27En tout état de cause, la conférence de Munich semble avoir fait évoluer la position du haut commandement français envers Schmid : l’ambassadeur Tarbé de Saint-Hardoin écrit à Paris qu’on devrait fournir plus souvent à celui-ci l’occasion d’intervenir en dehors de la zone française. Néanmoins, le Quai d’Orsay, méfiant, veut d’abord lui interdire de participer au congrès du SPD de Nuremberg en juin 1947, mais change d’avis suite à l’intervention de Saint-Hardoin, qui fait valoir que son absence renforcerait les forces anti-françaises et centralistes. Schmid est élu au sein du comité central du parti et plaide résolument pour une structure fédérale du nouvel État90. Un rapport de la Sûreté nationale française indique : « Certes, Schmid est profondément allemand ; mais on ne lui ferait pas de tort en le qualifiant de “collaborateur” de grande classe, qui s’entend habilement à équilibrer les intérêts de son pays et ceux de la France »91. On ne saurait imaginer attestation plus convaincante de la capacité de Schmid à concilier les positions des deux espaces publics. Après la formation du gouvernement parlementaire en juillet 1947, Schmid n’est plus le premier homme du Land, mais en qualité de suppléant du ministre-président, il fait office de « ministre des Affaires étrangères » du Land et continue de le représenter à Stuttgart et lors des conférences des Länder des trois zones occidentales.

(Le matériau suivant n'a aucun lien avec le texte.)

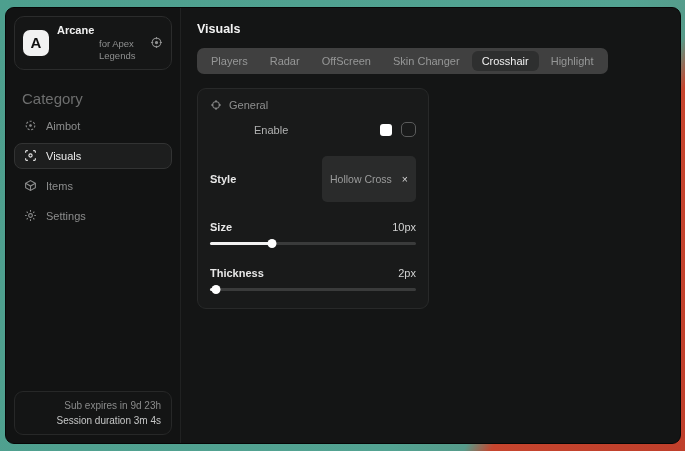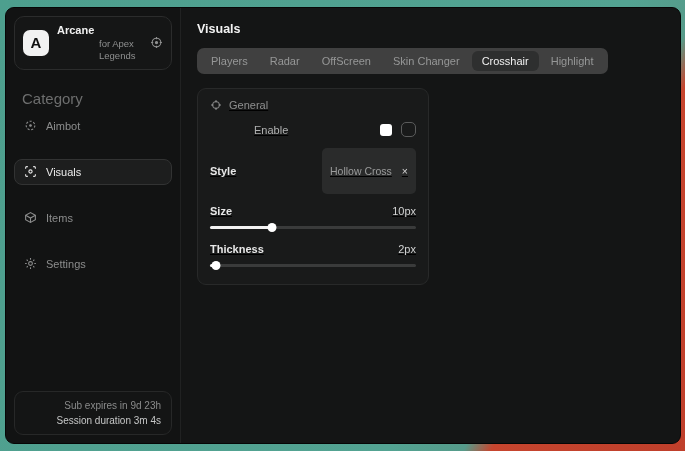"General" .panel { text-decoration: underline -> none }
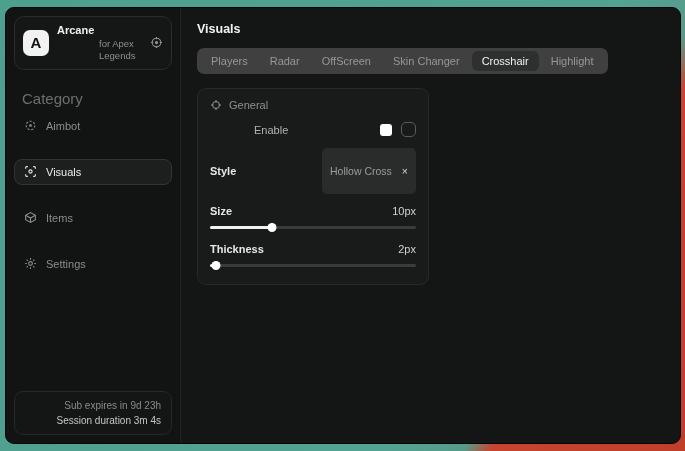"Aimbot" .nav { gap: 20px -> 4px }
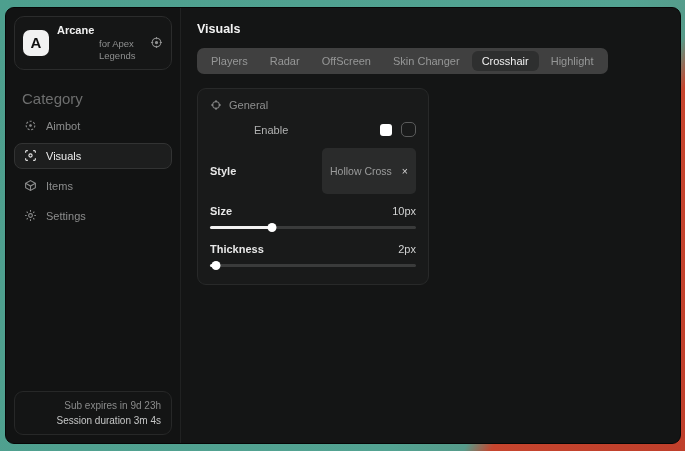"Style" .row + .row, .slider-block { margin-top: 11px -> 19px }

Le chef du gouvernement Bock le charge des négociations avec la puissance d’occupation92. Cependant, Schmid, élu à l’automne 1949 député au Bundestag, se retire peu à peu du Land, même s’il conserve son poste de ministre de la Justice jusqu’au printemps 1950.

  • 93  Ibid., p. 647.

28Ce furent les enjeux de l’occupation française qui firent de Schmid un homme politique en 1945. Et ce fut son mérite de permettre à l’administration du Wurtemberg-Hohenzollern de s’imposer comme force politique autonome, c’est-à-dire de permettre à l’espace public allemand de faire valoir ses intérêts face à l’espace public français. Il y parvient par ses efforts incessants pour rendre compatibles autant que faire se peut les intérêts des deux espaces publics, tâche qui lui est facilitée par l’a priori favorable des Français à son égard : ceux-ci reconnaissaient en lui un homme politique de valeur, qui, en dépit de sa critique des effets de l’occupation, était plus compréhensif envers leurs intérêts que la plupart des hommes politiques de l’époque93. Schmid acquit rapidement la carrure d’une des personnalités les plus marquantes de la zone d’occupation et les Français lui accordèrent moult droits particuliers.

***

29Quelques réflexions pour conclure sur l’existence ou non à cette époque d’un espace public transnational – ici, plus exactement binational – germanophone. Dans le Wurtemberg se produit alors une confrontation de deux espaces publics ou plus exactement une irruption de l’espace public de l’occupant, c’est-à-dire français, dans l’espace public allemand. Schmid lui-même, du fait de ses origines binationales, participe d’un espace public transnational. N’est-il pas désigné par ses adversaires comme « l’homme des Français » ? Il s’avère à la fois la cheville ouvrière et le vecteur des transferts, c’est-à-dire un médiateur, souvent critique, entre les deux espaces publics. Ainsi, l’espace de débats présidant à l’édification du nouvel État se révèle le fruit de la collaboration, voire de la confrontation des deux espaces publics. Dans cette optique, nous avons analysé comment les représentations françaises ont pesé sur l’élaboration du système politique et social allemand. Un bon exemple est constitué par l’éducation, une priorité pour l’occupant comme pour Schmid ; un autre le système de dénazification ; ou encore la constitution. Concernant ces trois dossiers, on observe une convergence des vues des Allemands et du gouvernement militaire, qui se retrouve dans la prédilection pour un style de gouvernement autoritaire. On note ici une cohésion notable des deux espaces publics, d’autant que Schmid atteste beaucoup de compréhension pour le besoin de sécurité des Français. Dans le même ordre d’idées, les Français considèrent Schmid comme l’adversaire et le dauphin de Kurt Schumacher, à même d’engager une évolution du SPD dans une direction moins nationaliste et unitariste.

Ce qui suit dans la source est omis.